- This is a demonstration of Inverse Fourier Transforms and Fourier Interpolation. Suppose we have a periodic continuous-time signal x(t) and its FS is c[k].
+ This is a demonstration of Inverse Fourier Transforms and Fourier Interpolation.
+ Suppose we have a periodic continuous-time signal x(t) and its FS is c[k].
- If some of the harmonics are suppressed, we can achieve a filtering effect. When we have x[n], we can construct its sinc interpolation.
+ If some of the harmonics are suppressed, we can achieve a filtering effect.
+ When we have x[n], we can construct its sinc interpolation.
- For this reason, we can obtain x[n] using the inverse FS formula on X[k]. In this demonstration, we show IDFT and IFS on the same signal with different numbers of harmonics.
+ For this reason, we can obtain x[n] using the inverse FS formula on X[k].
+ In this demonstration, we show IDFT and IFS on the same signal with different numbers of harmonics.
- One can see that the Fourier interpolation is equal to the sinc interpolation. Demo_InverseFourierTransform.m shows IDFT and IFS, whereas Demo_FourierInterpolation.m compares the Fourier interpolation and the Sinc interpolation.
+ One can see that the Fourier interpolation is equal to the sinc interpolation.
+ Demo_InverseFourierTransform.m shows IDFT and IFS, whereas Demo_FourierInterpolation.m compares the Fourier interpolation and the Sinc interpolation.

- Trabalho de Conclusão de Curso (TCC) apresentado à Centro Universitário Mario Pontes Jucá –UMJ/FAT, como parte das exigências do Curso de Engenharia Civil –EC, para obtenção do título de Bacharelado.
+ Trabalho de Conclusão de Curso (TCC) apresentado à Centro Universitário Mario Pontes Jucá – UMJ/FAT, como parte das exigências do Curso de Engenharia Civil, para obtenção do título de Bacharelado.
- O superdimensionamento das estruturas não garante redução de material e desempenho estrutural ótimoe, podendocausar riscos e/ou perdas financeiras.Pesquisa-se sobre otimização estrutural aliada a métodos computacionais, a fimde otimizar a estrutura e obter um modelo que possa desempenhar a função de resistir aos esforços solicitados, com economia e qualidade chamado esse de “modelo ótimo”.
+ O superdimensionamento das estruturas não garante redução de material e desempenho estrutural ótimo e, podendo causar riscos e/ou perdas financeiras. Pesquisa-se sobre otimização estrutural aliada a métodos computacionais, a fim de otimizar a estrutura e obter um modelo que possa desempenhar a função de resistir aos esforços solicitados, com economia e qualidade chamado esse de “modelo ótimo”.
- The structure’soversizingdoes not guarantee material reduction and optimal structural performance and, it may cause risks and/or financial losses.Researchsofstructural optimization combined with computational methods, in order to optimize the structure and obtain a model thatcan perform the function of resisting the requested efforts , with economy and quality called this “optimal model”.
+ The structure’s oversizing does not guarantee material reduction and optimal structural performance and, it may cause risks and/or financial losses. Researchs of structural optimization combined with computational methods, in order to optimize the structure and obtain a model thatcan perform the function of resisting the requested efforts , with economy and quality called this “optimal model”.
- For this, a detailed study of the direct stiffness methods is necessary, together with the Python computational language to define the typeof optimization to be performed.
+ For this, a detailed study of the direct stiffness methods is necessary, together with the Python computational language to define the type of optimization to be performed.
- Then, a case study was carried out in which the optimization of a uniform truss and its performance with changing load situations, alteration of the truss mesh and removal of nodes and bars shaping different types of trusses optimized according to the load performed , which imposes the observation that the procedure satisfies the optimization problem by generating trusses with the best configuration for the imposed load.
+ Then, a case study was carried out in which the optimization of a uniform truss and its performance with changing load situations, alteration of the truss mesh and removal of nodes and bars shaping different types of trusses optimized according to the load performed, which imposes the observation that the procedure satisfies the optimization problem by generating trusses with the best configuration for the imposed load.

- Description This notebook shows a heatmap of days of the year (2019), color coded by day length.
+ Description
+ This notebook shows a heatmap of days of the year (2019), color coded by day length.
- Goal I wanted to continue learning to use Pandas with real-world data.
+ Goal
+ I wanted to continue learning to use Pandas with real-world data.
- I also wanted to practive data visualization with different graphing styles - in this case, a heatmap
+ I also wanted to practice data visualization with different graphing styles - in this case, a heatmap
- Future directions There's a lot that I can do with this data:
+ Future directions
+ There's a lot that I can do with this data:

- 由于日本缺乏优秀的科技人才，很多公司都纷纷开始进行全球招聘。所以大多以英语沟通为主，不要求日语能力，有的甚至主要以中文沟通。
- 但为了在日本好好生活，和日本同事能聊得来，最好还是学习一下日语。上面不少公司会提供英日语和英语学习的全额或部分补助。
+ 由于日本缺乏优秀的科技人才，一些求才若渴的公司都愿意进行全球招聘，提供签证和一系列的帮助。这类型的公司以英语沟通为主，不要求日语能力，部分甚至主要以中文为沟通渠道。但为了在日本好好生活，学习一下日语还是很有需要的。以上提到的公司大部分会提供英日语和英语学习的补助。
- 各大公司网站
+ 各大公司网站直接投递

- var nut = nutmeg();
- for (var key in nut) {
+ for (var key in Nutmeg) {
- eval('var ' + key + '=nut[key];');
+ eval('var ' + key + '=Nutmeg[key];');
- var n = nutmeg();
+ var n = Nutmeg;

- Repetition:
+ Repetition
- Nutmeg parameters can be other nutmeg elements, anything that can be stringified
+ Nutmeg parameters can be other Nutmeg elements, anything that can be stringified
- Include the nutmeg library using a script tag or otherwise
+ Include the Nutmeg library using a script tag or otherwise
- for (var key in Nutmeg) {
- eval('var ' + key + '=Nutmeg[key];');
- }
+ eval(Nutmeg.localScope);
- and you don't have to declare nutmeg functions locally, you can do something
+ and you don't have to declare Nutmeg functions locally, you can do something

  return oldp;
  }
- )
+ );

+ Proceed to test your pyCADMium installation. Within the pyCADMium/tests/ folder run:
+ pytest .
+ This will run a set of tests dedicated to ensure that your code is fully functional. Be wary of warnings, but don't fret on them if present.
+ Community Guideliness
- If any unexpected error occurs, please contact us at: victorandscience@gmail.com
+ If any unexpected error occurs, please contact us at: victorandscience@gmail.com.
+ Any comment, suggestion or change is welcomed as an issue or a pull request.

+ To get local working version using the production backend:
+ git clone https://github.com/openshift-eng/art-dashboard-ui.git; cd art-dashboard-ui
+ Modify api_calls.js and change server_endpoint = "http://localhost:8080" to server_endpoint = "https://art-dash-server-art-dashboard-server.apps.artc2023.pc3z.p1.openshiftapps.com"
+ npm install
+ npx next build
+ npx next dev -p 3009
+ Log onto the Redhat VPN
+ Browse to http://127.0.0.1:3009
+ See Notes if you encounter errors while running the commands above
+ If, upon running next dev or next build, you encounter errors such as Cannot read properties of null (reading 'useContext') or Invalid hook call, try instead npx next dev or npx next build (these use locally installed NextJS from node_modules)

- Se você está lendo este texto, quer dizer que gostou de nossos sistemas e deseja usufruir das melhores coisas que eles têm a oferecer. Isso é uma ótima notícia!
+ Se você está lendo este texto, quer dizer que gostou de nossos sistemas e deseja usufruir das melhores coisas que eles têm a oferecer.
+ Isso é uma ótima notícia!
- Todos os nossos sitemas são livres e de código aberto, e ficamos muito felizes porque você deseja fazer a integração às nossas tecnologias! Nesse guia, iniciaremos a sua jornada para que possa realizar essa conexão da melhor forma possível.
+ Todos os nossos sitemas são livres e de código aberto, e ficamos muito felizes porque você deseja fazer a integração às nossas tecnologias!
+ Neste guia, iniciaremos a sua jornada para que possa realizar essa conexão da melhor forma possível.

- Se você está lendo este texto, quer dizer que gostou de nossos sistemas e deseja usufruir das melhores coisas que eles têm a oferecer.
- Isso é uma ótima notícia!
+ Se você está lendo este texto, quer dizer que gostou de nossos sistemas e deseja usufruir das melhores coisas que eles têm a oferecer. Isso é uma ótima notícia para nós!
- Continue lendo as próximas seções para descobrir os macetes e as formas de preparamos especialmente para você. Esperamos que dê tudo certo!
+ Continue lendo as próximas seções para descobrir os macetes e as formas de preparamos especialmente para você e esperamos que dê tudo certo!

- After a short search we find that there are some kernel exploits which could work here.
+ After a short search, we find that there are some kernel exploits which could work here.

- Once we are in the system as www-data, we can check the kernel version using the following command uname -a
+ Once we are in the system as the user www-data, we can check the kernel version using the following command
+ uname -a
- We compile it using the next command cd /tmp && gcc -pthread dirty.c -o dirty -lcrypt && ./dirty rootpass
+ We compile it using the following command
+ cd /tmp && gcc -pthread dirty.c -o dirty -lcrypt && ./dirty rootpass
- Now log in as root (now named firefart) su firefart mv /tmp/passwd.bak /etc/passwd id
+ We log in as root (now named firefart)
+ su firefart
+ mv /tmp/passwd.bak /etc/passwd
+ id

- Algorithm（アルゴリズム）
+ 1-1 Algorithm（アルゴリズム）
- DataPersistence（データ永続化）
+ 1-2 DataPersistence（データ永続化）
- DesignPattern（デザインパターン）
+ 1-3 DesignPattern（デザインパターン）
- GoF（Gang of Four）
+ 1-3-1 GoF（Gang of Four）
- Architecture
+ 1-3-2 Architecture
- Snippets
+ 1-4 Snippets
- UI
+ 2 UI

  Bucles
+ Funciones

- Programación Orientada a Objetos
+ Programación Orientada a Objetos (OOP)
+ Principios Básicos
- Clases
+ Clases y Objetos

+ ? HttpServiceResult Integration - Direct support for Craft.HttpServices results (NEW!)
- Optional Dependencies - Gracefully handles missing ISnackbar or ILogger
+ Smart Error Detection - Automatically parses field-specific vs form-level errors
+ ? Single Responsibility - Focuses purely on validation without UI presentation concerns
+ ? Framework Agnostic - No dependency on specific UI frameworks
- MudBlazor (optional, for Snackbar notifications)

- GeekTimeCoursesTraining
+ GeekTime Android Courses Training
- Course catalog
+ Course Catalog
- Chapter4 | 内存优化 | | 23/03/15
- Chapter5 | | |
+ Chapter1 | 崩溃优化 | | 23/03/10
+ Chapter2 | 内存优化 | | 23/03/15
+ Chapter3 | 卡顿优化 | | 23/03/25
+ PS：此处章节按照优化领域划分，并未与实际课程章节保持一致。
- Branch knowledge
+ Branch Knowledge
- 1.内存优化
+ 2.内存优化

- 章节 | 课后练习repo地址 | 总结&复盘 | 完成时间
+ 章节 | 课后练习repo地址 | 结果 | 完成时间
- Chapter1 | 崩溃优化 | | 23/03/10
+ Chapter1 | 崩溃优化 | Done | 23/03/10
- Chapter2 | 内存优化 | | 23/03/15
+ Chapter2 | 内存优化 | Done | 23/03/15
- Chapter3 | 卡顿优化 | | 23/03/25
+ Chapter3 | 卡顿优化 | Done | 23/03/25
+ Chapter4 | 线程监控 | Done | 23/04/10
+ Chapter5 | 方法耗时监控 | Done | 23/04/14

■ Task prompt
Copy the stretch of the records above that runs from the line with "- MudBlazor (optional, for" through the line with "- Chapter1 | 崩溃优化 | | 23/03/10". Both end lines belong in the copy, and nothing else does.

■ Output below
- MudBlazor (optional, for Snackbar notifications)

- GeekTimeCoursesTraining
+ GeekTime Android Courses Training
- Course catalog
+ Course Catalog
- Chapter4 | 内存优化 | | 23/03/15
- Chapter5 | | |
+ Chapter1 | 崩溃优化 | | 23/03/10
+ Chapter2 | 内存优化 | | 23/03/15
+ Chapter3 | 卡顿优化 | | 23/03/25
+ PS：此处章节按照优化领域划分，并未与实际课程章节保持一致。
- Branch knowledge
+ Branch Knowledge
- 1.内存优化
+ 2.内存优化

- 章节 | 课后练习repo地址 | 总结&复盘 | 完成时间
+ 章节 | 课后练习repo地址 | 结果 | 完成时间
- Chapter1 | 崩溃优化 | | 23/03/10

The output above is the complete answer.